▸ TASK INSTRUCTIONS
Repeat word for word the lines from the top of the records through the line containing "of in-housing</div>", and skip the pictures.

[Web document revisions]
++++

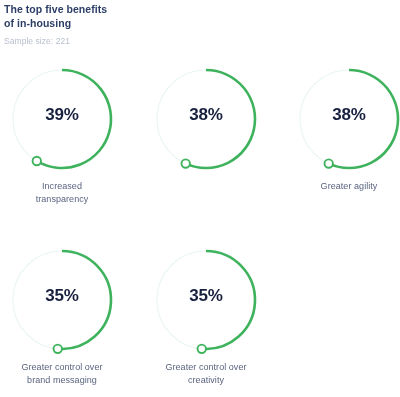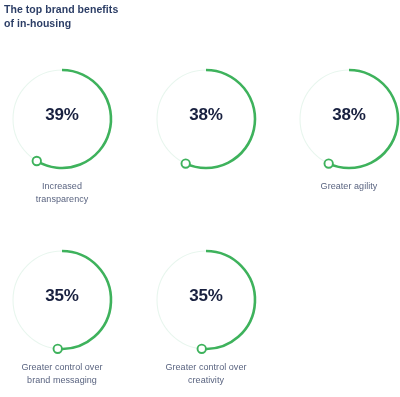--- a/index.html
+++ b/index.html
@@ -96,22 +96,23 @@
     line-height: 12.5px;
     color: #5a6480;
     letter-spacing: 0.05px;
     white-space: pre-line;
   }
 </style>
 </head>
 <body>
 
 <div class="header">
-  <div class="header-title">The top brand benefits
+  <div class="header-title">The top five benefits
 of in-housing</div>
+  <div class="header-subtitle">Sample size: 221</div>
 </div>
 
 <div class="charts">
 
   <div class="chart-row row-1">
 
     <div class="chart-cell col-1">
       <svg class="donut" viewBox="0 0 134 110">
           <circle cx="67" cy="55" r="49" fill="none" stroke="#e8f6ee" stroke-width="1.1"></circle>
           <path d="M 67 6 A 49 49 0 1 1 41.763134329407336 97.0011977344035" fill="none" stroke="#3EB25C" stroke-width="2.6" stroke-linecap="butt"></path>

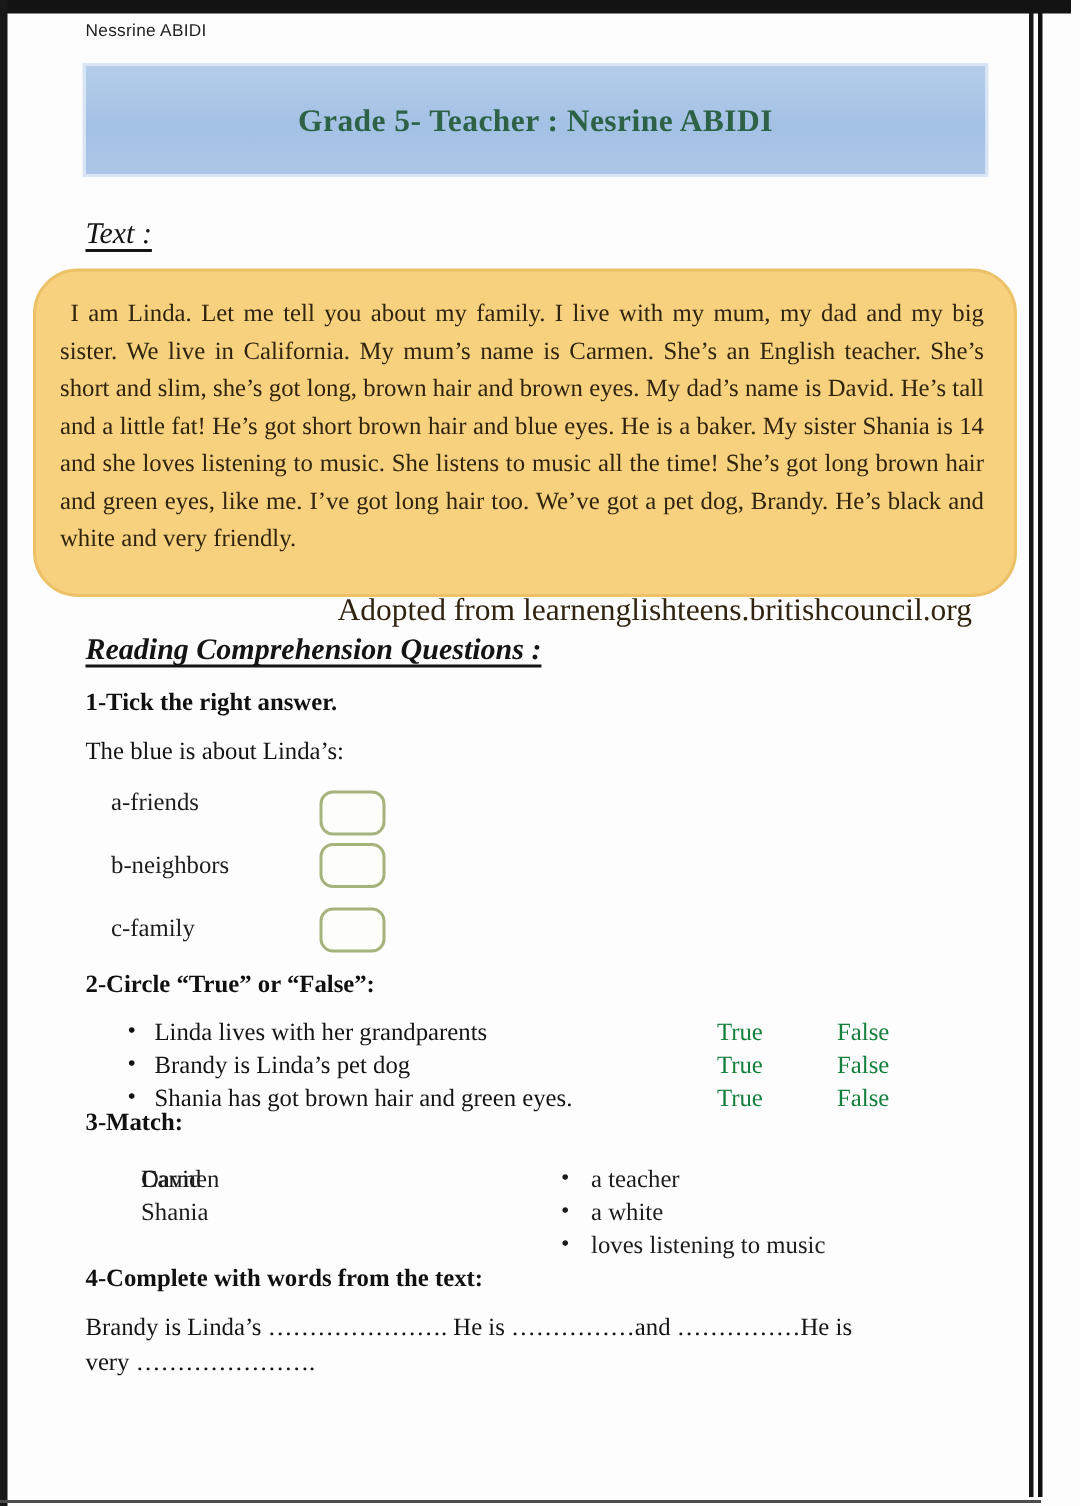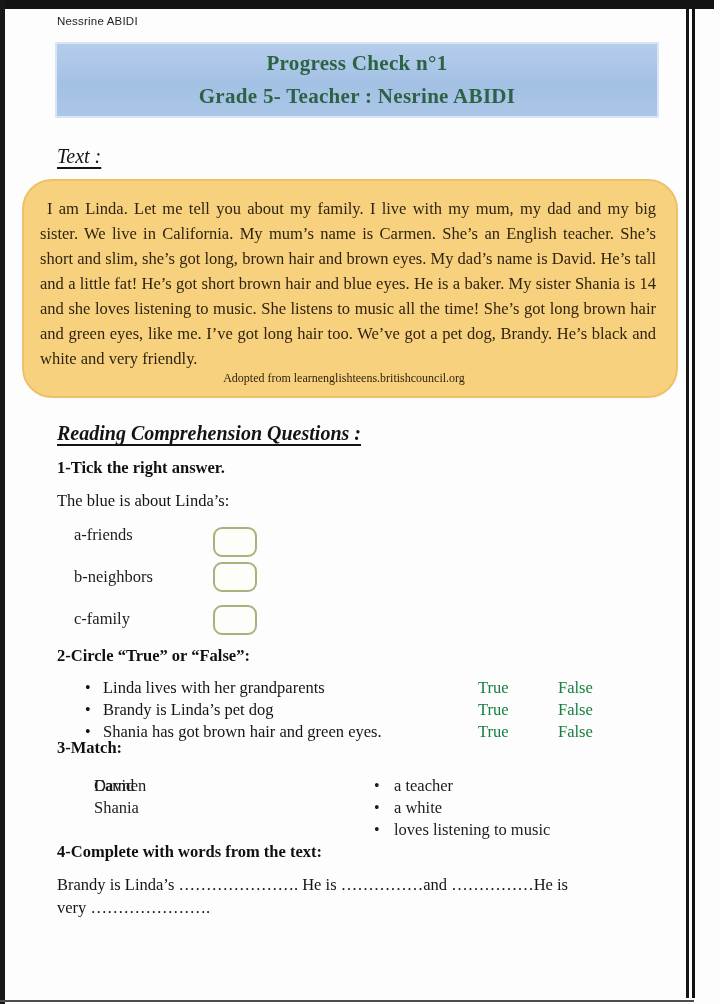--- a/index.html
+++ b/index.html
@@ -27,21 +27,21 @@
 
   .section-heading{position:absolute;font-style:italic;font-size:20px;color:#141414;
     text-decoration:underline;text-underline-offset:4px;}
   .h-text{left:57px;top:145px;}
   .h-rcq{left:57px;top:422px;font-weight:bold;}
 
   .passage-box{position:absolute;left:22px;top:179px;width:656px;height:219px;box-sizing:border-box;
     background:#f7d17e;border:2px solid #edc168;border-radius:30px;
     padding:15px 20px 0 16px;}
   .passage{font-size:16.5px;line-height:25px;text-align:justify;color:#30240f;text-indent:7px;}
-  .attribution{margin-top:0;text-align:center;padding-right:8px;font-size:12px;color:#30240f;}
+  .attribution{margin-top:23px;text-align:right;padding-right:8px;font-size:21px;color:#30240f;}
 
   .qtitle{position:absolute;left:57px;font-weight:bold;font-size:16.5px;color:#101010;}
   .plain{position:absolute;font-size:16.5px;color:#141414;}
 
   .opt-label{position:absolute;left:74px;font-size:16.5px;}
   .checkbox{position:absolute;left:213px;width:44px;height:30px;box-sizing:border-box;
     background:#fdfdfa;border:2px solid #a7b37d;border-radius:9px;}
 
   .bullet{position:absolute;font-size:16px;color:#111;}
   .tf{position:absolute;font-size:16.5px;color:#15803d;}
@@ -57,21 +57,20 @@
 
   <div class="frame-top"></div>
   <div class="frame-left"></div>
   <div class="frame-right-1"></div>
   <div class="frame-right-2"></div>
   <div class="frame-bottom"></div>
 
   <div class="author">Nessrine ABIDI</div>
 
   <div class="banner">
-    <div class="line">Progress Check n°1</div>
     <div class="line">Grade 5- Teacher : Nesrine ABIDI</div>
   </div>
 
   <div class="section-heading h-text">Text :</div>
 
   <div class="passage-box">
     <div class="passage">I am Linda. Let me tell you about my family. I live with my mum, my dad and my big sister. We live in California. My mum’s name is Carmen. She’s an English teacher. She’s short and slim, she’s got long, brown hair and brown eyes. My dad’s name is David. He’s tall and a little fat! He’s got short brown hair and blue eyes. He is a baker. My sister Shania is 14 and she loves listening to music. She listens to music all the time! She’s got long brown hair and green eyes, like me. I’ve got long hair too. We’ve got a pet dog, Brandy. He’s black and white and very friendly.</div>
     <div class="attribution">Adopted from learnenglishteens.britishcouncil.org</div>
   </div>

++++

▸ YOUR SOLUTION
--- a/index.html
+++ b/index.html
@@ -96,22 +96,23 @@
     line-height: 12.5px;
     color: #5a6480;
     letter-spacing: 0.05px;
     white-space: pre-line;
   }
 </style>
 </head>
 <body>
 
 <div class="header">
-  <div class="header-title">The top brand benefits
+  <div class="header-title">The top five benefits
 of in-housing</div>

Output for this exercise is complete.